WORK ORDER: Select and copy out every line in the records containing "none".

ENTRIES SUPPLIED:
===

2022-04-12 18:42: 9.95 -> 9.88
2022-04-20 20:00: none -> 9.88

===

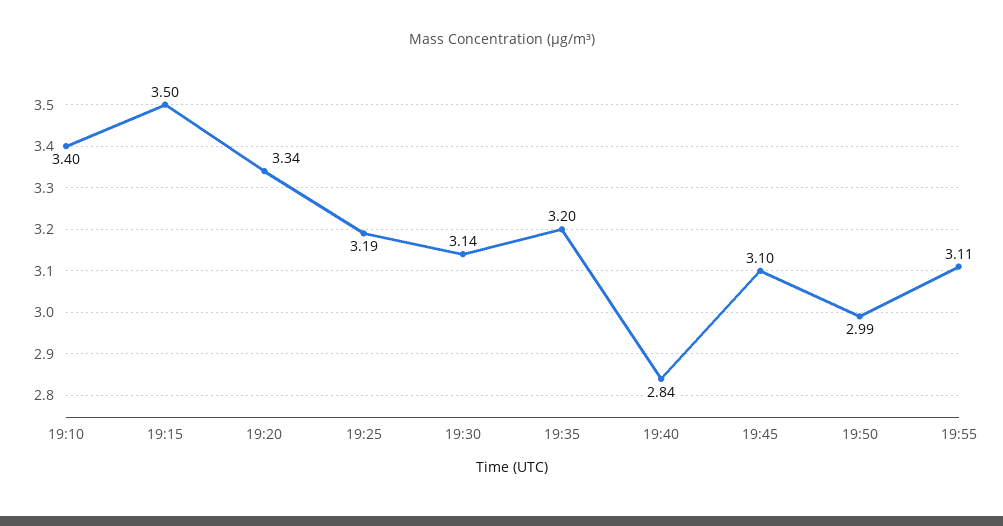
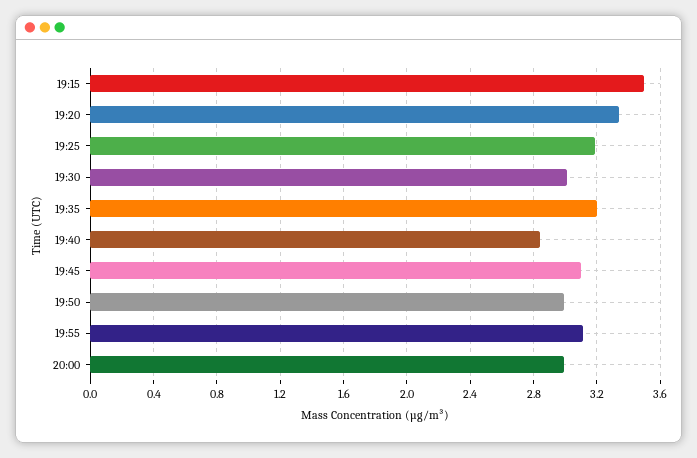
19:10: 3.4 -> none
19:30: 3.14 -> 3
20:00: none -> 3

===

WRITTEN SOLUTION:
2022-04-20 20:00: none -> 9.88
19:10: 3.4 -> none
20:00: none -> 3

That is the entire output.